* [WHAT NEEDS TO BE DONE]:
Pull each line containing "cursor" out of the listing below.

───── PROVIDED ENTRIES ─────

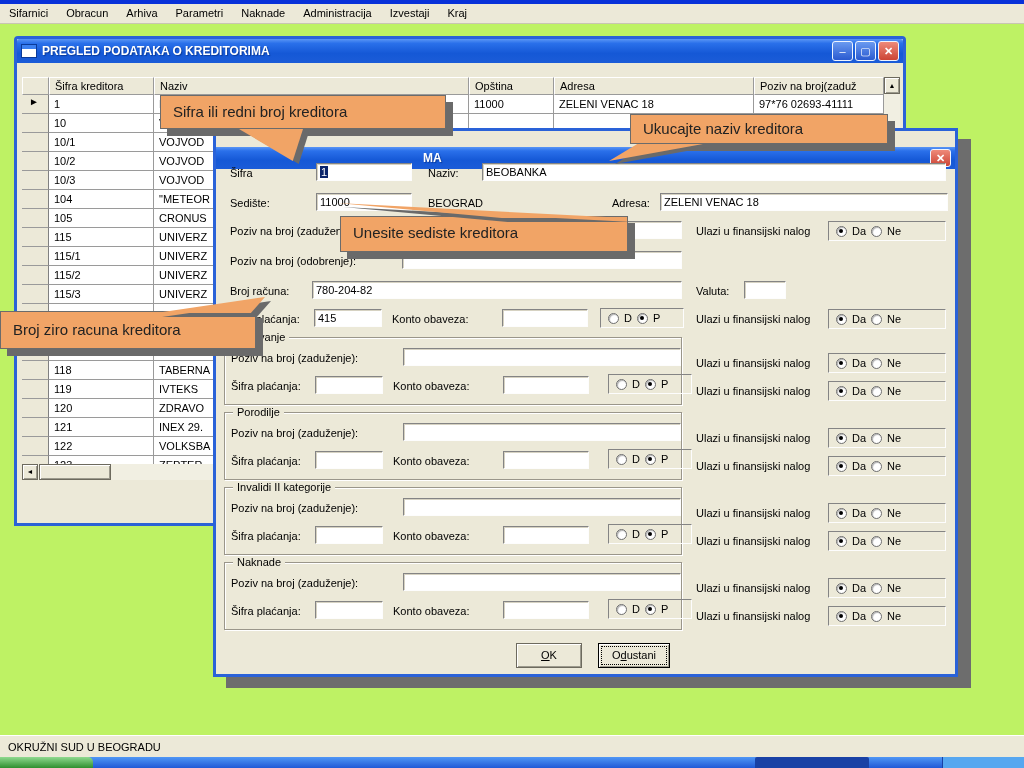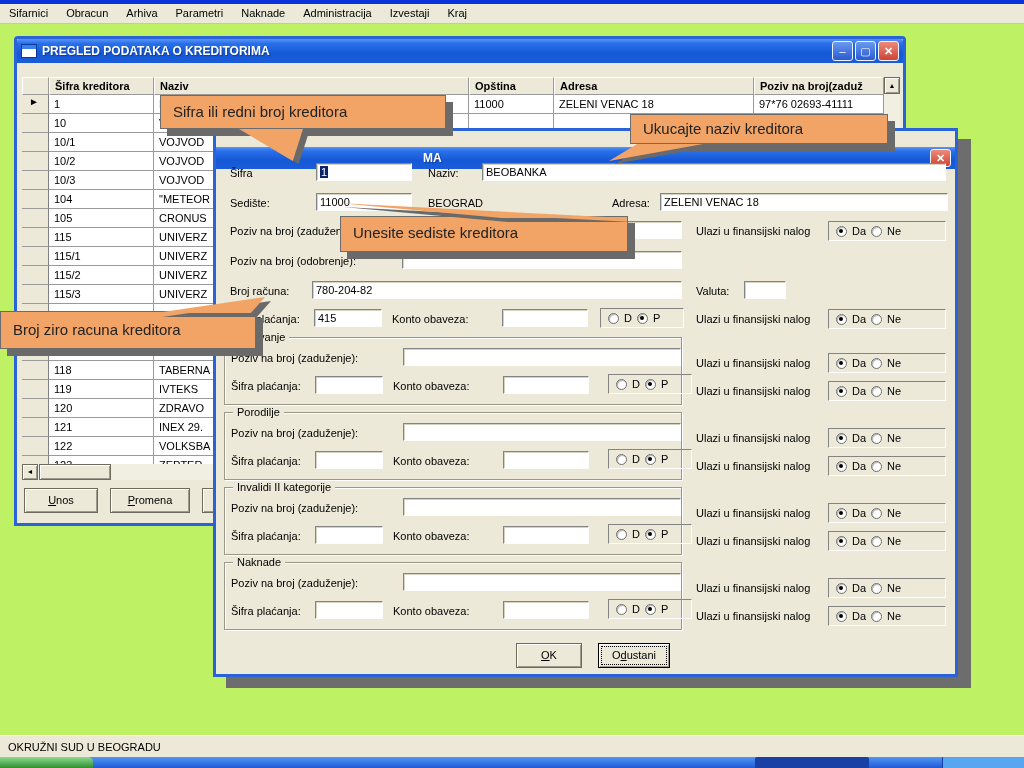--- a/index.html
+++ b/index.html
@@ -26,7 +26,7 @@
   .tb-btn.close{background:linear-gradient(180deg,#ee8a7a,#cc4435);font-weight:bold;}
   .client{position:absolute;left:0;top:24px;right:0;bottom:0;background:#ece9d8;}
   
-  .thead{position:absolute;left:5px;top:14px;height:18px;display:flex;font-weight:bold;}
+  .thead{position:absolute;left:5px;top:14px;height:18px;display:flex;}
   .hcell{box-sizing:border-box;height:18px;background:#ece9d8;border-top:1px solid #fff;
          border-left:1px solid #fff;border-right:1px solid #9a9a9a;border-bottom:1px solid #9a9a9a;
          font-size:11px;padding:2px 0 0 5px;white-space:nowrap;overflow:hidden;color:#000;}

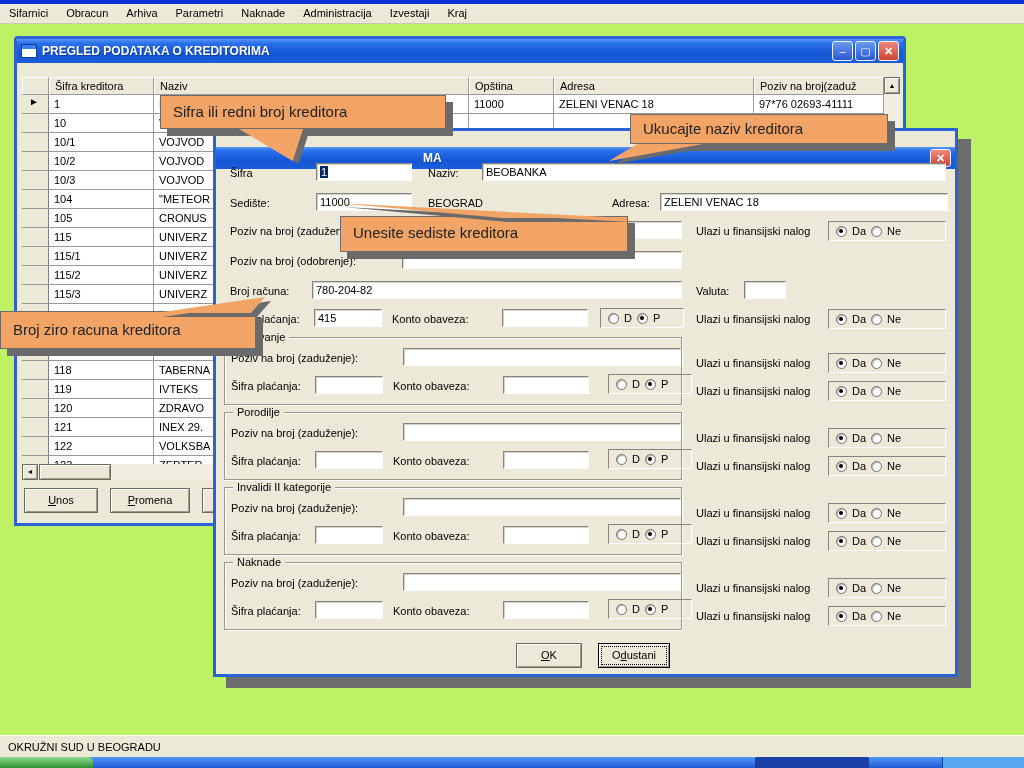--- a/index.html
+++ b/index.html
@@ -315,11 +315,6 @@
         <div class="sbtn" style="height:16px;line-height:14px;">◄</div>
         <div class="hthumb"></div>
       </div>
-      <div class="win-buttons">
-        <div class="btn3d" id="btn-unos"><u>U</u>nos</div>
-        <div class="btn3d" id="btn-promena"><u>P</u>romena</div>
-        <div class="btn3d" id="btn-brisanje"><u>B</u>risanje</div>
-      </div>
     </div>
   </div>
 

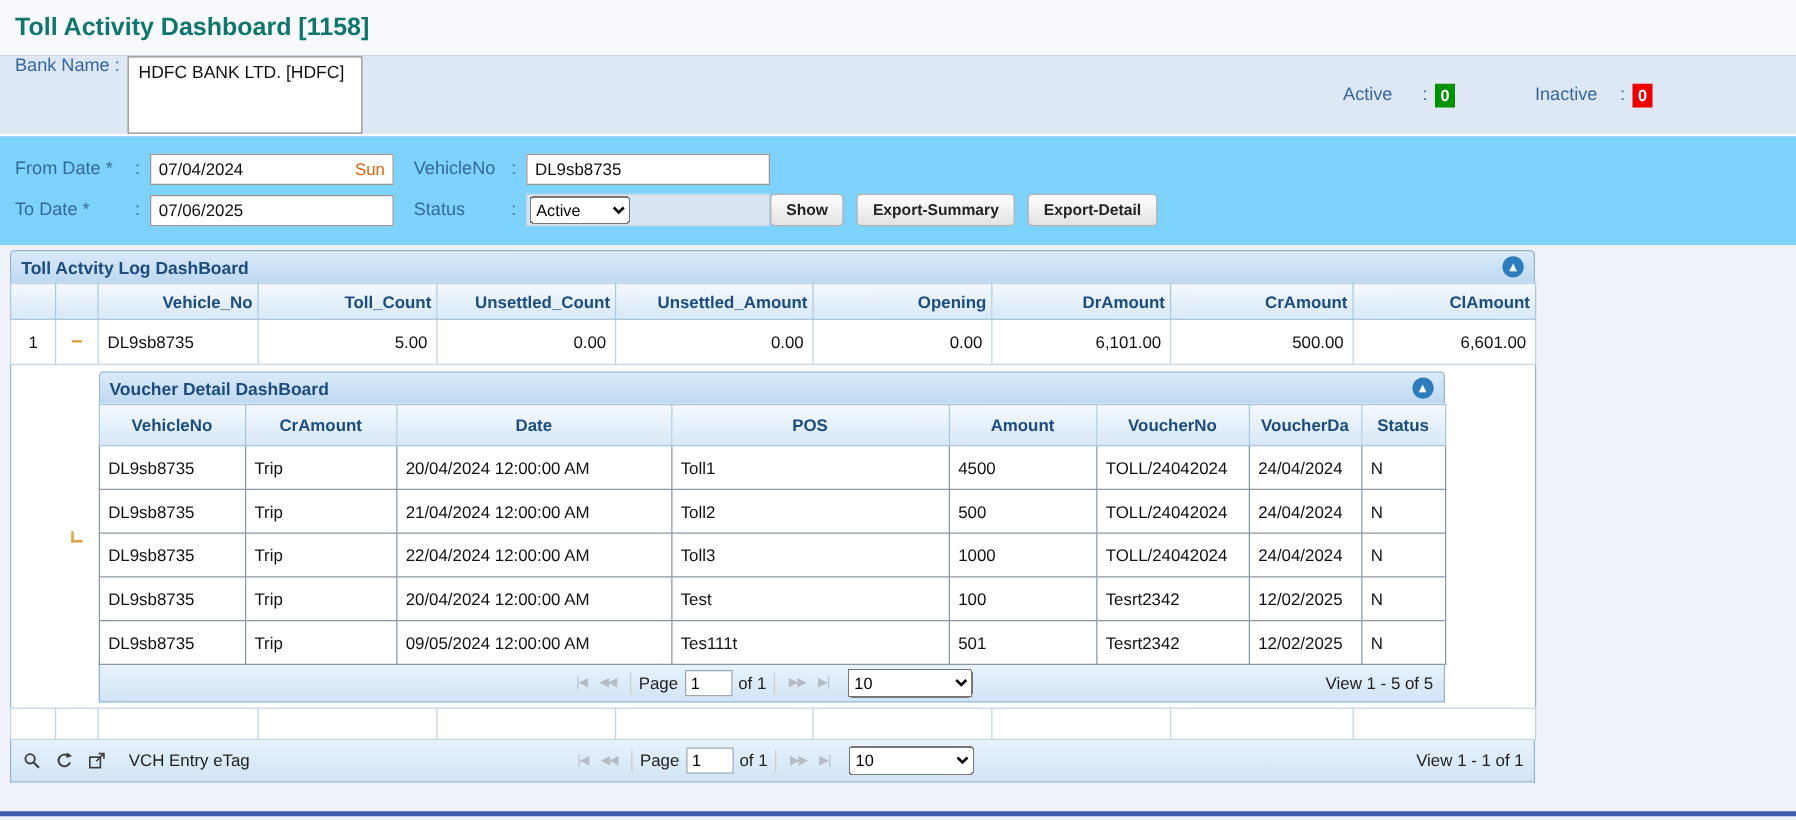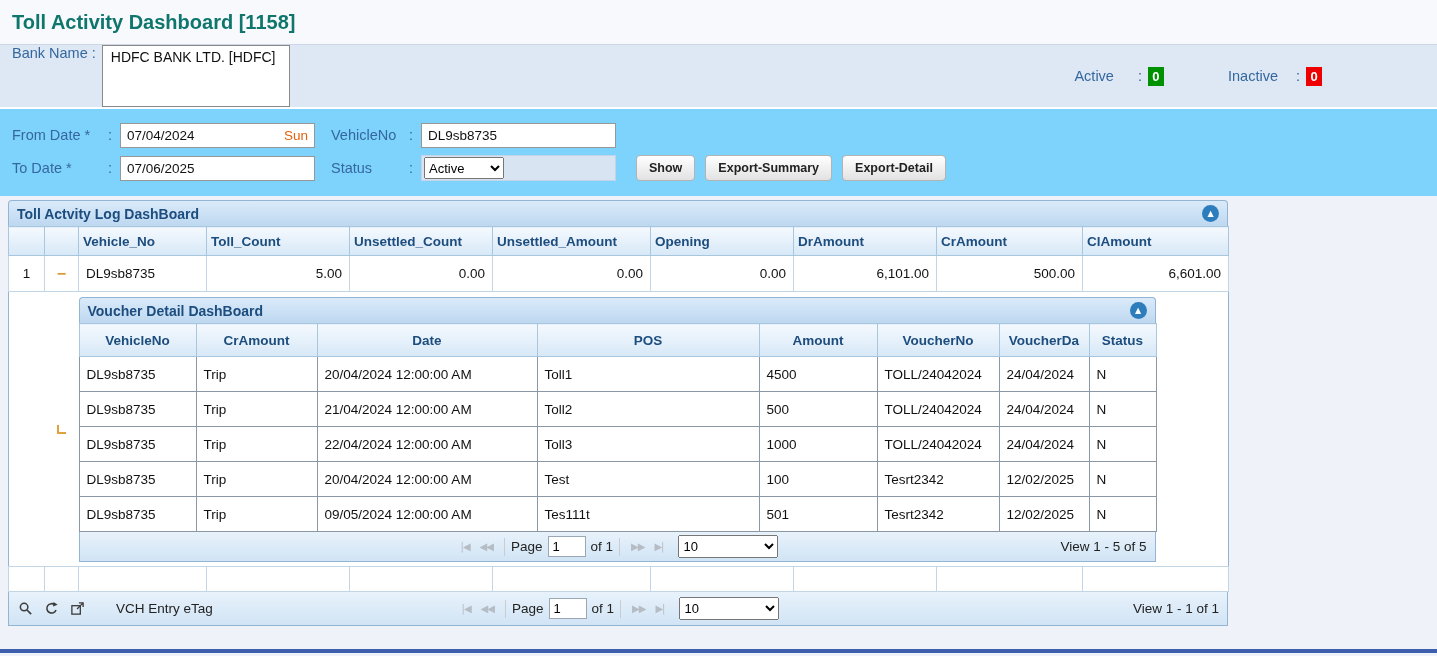--- a/index.html
+++ b/index.html
@@ -33,7 +33,7 @@
   input.txt { width:195px; height:25px; border:1px solid #979797; padding:0 6px; font-size:13.5px; font-family:inherit; color:#111; flex:none; }
   .status-panel { width:195px; height:26px; background:#d8e4f2; border:1px solid #c4d4e7; display:flex; align-items:center; padding-left:2px; flex:none; }
   select.status { width:80px; height:22px; font-size:13px; font-family:inherit; }
-  .btns { margin-left:20px; display:flex; gap:10px; }
+  .btns { margin-left:0; display:flex; gap:10px; }
   button.btn { border:1px solid #b3b3b3; border-radius:4px; background:linear-gradient(#ffffff,#e2e2e2); font-size:12.5px; font-weight:bold; color:#222; height:26px; padding:0 12px; font-family:inherit; cursor:pointer; }
 
   

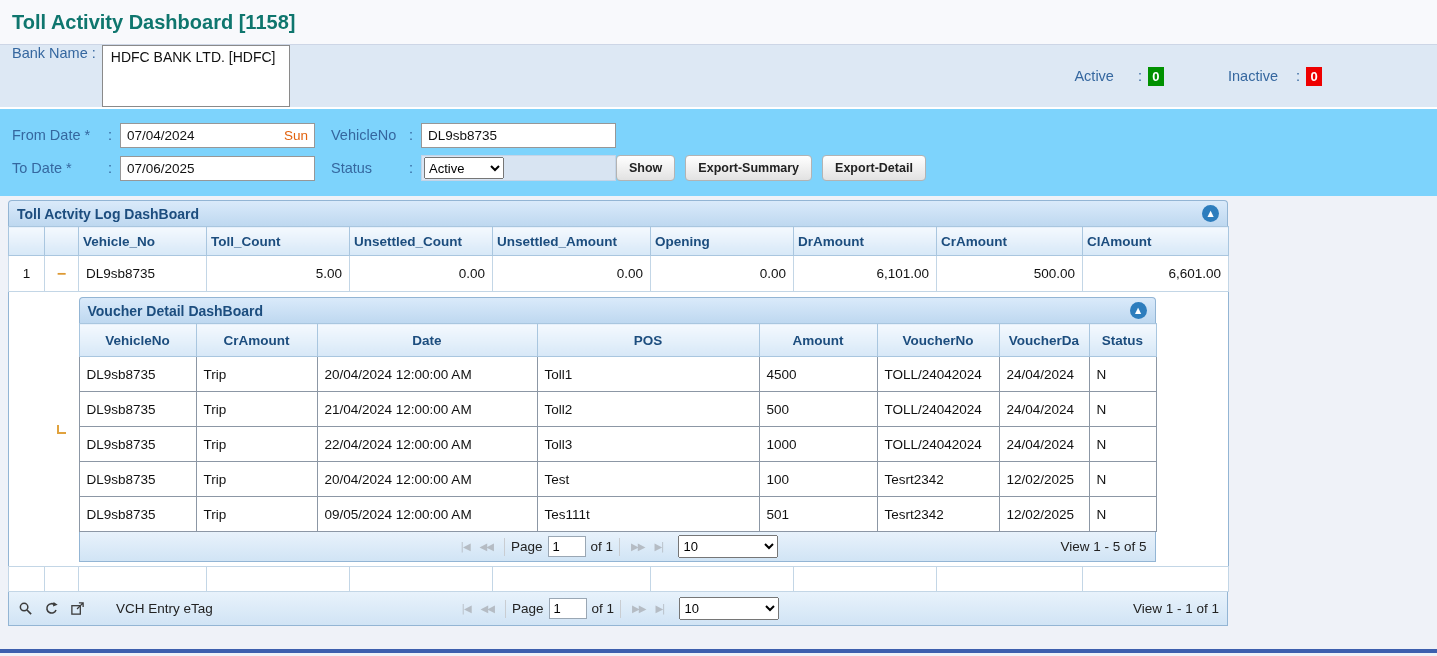--- a/index.html
+++ b/index.html
@@ -43,7 +43,7 @@
   .gc-collapse span { font-size:8px; line-height:1; font-family:"DejaVu Sans", sans-serif; }
 
   table.grid-t { border-collapse:collapse; table-layout:fixed; width:1220px; background:#ffffff; border:1px solid #93b5d4; }
-  table.grid-t th { background:linear-gradient(#f4f9fe,#d7e8f7); border:1px solid #a9c6df; color:#1c4d7e; font-size:13.5px; font-weight:bold; height:29px; padding:0 4px; text-align:left; overflow:hidden; white-space:nowrap; }
+  table.grid-t th { background:linear-gradient(#f4f9fe,#d7e8f7); border:1px solid #a9c6df; color:#1c4d7e; font-size:13.5px; font-weight:bold; height:29px; padding:0 4px; text-align:right; overflow:hidden; white-space:nowrap; }
   table.grid-t td.cell { border:1px solid #c3d6e6; font-size:13.5px; color:#111; height:36px; padding:0 7px; overflow:hidden; white-space:nowrap; }
   td.cnum { text-align:center; }
   td.cexp { text-align:center; }

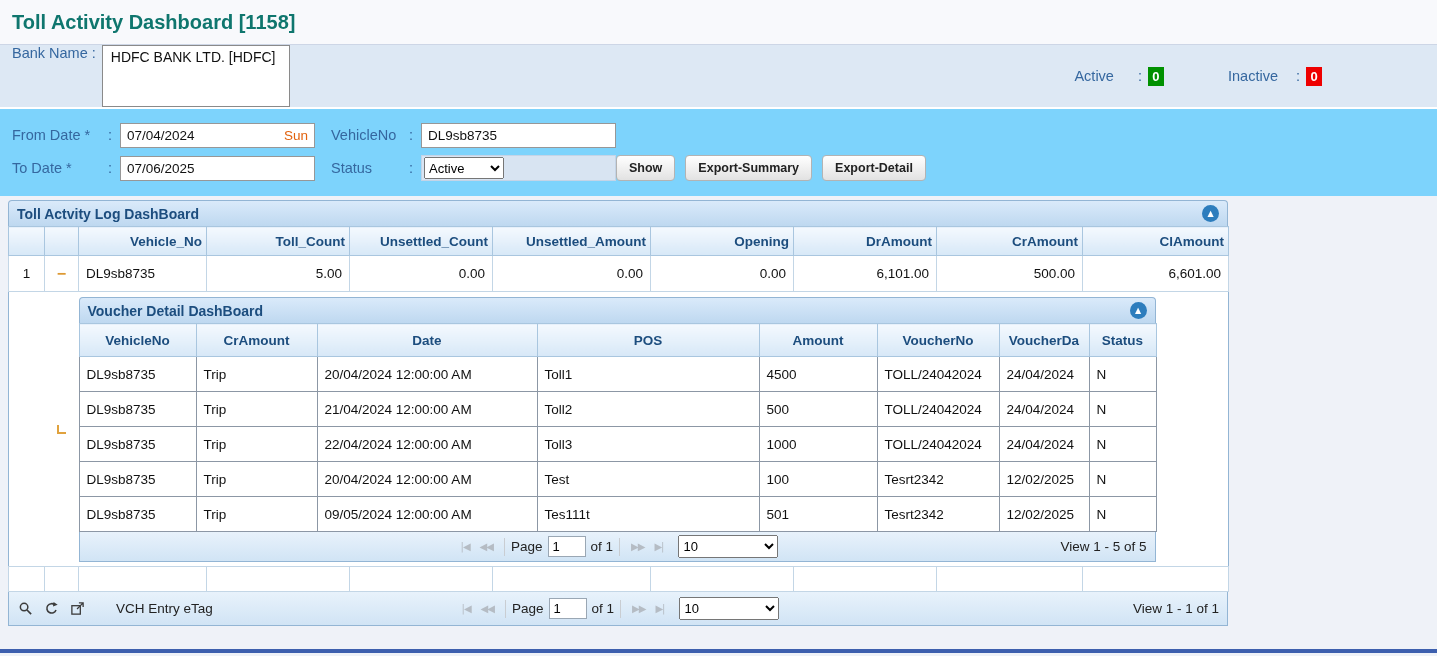--- a/index.html
+++ b/index.html
@@ -73,7 +73,7 @@
   .pg-input { width:38px; height:21px; border:1px solid #9aa7b4; font-size:13px; font-family:inherit; padding:0 4px; margin:0 5px; background:#fff; }
   .pg-select { width:100px; height:23px; font-size:13px; font-family:inherit; margin-left:10px; }
   .view-status { font-size:13.5px; color:#222; }
-  .pager-lefttext { font-size:13.5px; color:#222; margin-left:21px; }
+  .pager-lefttext { font-size:13.5px; color:#222; margin-left:8px; }
   .tool-ico { width:17px; height:17px; margin-right:9px; display:inline-flex; align-items:center; justify-content:center; cursor:pointer; }
   .tool-ico svg { width:15px; height:15px; }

─────

* [TASK OUTPUT]:
   button.btn { border:1px solid #b3b3b3; border-radius:4px; background:linear-gradient(#ffffff,#e2e2e2); font-size:12.5px; font-weight:bold; color:#222; height:26px; padding:0 12px; font-family:inherit; cursor:pointer; }
   .tool-ico { width:17px; height:17px; margin-right:9px; display:inline-flex; align-items:center; justify-content:center; cursor:pointer; }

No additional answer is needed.